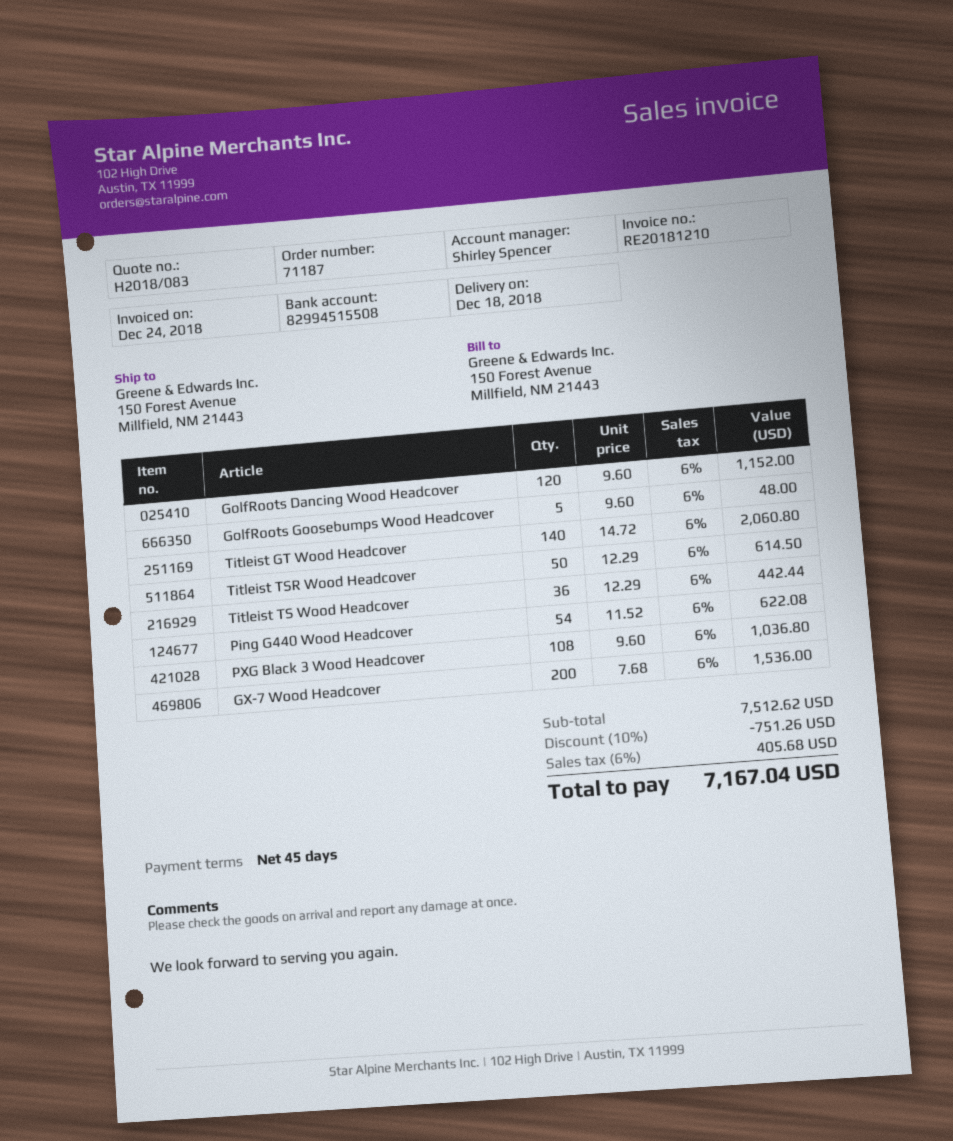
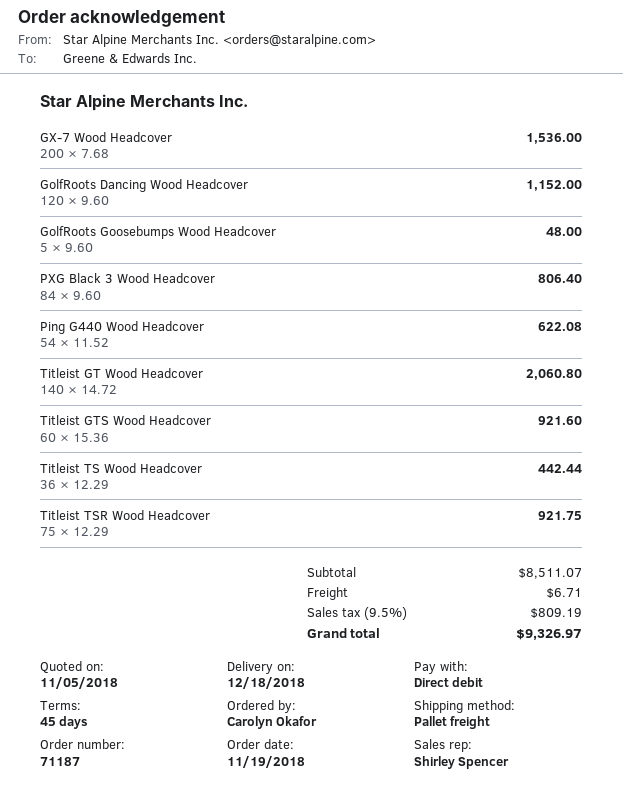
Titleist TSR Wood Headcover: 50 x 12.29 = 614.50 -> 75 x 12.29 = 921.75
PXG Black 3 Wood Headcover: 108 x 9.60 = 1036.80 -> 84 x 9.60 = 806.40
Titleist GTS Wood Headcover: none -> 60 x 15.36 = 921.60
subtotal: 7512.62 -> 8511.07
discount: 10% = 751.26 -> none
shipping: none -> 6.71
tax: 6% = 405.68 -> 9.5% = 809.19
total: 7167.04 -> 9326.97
= = = = = = =
Work out how many lines above contain "Wood", then write only that number.

3